In which Time Magazine Unwittingly Illustrates Fox News' Appeal

“A new poll from Pew Research breaks down conservatism and leftism in the media – and comes up with a number of interesting results. As it turns out, leftists are far less tolerant that conservatives and implicitly trust government sources,” Ben Shapiro writes at Big Journalism:

Fox News Has a More Balanced Audience Than MSNBC. The poll shows that 55 percent of those who watch Fox News are either mixed in political viewpoint or leftist; 52 percent of those who watch MSNBC are either mixed or conservative.
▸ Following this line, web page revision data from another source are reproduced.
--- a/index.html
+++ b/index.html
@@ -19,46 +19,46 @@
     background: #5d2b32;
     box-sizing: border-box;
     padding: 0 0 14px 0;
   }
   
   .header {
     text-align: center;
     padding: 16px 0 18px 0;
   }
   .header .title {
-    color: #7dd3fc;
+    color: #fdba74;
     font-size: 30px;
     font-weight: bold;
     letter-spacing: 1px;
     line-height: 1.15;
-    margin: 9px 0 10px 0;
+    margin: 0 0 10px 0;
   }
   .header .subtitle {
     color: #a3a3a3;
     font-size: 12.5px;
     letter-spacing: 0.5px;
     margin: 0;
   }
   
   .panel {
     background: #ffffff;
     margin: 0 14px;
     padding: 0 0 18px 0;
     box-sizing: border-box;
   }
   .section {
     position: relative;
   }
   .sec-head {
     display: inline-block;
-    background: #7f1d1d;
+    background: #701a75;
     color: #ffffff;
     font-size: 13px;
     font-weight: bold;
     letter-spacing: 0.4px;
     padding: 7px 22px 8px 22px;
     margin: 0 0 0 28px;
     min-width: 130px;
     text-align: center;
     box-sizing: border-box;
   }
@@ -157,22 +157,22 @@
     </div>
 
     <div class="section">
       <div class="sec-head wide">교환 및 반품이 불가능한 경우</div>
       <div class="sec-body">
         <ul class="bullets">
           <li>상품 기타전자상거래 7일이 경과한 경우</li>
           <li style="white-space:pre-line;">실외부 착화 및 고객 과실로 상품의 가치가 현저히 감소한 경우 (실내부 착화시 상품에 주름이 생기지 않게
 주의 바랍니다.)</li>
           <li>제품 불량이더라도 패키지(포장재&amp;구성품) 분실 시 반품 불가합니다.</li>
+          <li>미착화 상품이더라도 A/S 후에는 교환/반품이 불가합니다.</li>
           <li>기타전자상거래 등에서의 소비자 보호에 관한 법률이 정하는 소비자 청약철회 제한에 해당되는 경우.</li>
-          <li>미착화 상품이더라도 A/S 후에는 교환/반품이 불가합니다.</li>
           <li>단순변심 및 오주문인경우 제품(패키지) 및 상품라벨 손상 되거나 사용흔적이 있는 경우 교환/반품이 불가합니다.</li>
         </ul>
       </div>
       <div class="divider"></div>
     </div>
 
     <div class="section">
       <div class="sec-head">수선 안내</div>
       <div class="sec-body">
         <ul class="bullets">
The most balanced outlet: The Wall Street Journal, although surprisingly, those who are consistently conservative read the paper the least of all ideological groups (13 percent of the audience is consistently conservative).
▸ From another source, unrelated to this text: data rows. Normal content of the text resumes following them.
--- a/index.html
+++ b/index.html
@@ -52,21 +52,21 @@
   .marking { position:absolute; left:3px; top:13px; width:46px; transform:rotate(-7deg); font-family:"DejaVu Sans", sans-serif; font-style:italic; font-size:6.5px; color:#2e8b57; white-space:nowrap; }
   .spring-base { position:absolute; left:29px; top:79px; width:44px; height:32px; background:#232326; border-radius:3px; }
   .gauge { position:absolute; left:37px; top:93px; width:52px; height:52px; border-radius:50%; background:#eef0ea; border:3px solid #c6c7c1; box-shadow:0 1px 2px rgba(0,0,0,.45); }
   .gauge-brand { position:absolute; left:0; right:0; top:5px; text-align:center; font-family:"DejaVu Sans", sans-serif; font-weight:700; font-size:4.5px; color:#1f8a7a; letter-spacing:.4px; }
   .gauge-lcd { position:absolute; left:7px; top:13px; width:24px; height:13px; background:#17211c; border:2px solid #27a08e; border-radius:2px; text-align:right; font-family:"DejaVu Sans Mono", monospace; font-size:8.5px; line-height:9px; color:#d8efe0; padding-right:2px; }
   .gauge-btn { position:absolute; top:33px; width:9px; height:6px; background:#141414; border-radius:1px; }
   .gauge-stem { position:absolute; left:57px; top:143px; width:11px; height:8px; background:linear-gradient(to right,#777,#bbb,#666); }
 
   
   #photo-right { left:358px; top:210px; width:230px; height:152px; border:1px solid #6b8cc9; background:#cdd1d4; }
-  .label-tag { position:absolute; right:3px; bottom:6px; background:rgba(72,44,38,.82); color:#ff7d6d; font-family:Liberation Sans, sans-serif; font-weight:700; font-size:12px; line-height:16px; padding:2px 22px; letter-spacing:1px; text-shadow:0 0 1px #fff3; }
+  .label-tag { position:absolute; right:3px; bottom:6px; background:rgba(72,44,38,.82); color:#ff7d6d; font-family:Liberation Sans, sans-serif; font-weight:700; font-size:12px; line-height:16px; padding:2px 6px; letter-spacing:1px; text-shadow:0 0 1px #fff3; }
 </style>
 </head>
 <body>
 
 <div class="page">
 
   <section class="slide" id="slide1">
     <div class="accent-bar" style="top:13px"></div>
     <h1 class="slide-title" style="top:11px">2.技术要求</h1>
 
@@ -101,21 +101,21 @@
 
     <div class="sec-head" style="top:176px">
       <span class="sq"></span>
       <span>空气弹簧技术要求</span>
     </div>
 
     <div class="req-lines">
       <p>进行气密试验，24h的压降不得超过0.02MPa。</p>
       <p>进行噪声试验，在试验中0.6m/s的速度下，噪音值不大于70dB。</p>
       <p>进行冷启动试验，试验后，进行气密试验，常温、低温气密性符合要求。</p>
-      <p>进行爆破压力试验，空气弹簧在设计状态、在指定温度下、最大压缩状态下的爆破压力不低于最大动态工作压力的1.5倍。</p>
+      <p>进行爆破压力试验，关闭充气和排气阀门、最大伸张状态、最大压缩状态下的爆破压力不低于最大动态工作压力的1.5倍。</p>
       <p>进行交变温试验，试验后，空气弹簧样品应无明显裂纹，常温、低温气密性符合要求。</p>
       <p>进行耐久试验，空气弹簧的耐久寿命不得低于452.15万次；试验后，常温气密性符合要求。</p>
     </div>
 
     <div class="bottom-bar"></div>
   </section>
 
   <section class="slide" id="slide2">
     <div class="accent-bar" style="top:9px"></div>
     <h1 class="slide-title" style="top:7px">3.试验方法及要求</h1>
Leftists Think Humor Is News. Leftists trust The Colbert Report and The Daily Show as news. We knew this already from polls of young people who cite these shows as some of their top news sources, but it underscores the point that leftists simply do not take politics seriously – they’re happy to take their cues from people who began their careers making fart jokes. It is worth noting that the audience for The Colbert Report, The Daily Show, and The Huffington Post are virtually identical in ideological composition. The Daily Show’s audience does not exist on the political right, with just 7 percent of its viewers identified as conservative in any way.
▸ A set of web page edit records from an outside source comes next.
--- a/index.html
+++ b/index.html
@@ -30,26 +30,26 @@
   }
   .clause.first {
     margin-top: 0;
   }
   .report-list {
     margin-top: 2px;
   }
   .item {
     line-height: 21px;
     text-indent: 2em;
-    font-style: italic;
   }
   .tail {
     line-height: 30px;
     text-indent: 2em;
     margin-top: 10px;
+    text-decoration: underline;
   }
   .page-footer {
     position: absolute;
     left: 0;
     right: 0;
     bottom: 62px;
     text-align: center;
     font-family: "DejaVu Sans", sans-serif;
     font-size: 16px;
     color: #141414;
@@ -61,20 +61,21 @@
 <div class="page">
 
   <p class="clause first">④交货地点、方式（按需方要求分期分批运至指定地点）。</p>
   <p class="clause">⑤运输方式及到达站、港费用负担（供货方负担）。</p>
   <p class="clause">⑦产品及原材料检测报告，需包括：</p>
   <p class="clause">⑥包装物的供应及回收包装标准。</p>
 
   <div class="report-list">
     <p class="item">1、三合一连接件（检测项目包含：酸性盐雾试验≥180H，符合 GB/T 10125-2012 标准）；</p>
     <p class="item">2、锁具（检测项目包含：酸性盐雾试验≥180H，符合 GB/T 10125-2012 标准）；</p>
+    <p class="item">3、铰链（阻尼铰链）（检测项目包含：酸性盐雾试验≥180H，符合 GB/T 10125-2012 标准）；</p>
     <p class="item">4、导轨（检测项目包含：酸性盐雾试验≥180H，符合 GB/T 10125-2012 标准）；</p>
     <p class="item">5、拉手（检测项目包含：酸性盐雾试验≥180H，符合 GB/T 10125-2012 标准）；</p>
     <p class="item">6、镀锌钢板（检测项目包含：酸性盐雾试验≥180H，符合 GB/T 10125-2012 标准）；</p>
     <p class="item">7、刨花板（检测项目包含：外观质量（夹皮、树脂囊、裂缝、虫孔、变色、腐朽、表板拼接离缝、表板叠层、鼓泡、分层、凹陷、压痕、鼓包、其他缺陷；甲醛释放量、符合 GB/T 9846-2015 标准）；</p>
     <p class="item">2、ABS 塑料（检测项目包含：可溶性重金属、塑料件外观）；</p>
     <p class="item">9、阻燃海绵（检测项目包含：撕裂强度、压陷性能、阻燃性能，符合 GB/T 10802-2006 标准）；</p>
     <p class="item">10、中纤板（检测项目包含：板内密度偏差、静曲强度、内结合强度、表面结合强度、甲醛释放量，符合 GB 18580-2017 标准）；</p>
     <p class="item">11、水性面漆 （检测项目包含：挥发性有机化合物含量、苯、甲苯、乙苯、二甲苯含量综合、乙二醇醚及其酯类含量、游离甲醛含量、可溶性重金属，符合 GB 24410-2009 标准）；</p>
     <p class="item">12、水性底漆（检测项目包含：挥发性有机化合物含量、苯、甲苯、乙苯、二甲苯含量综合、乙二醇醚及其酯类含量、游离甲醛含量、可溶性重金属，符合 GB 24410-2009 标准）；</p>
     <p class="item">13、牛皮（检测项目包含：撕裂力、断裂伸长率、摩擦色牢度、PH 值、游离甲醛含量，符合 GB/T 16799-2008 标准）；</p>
Nobody Trusts BuzzFeed. The least-trusted news source is BuzzFeed. It is not trusted by consistent liberals, mostly liberals, mixed political viewpoints, mostly conservatives, or consistent conservatives. At least consistent conservatives trust The Rush Limbaugh Show and consistent leftists trust The Ed Schultz Show. Nobody trusts BuzzFeed.

And note this Twitter exchange on the poll last night:


The irony is that Time magazine was founded by Henry Luce in the 1920s to appeal to a center-right audience — and did so quite well, until Luce relinquished control of the magazine in the mid-1960s, before passing away in 1967. Three years later, and Time was doing their best Pauline Kael impersonation and trying to figure out who on earth were these strange pro-American Nixon voters who still wanted America to win in Vietnam?

Time magazine is a classic example of former National Review editor John O’Sullivan’s First Law of Politics in action: “Any institution that is not explicitly right wing will become left wing over time.”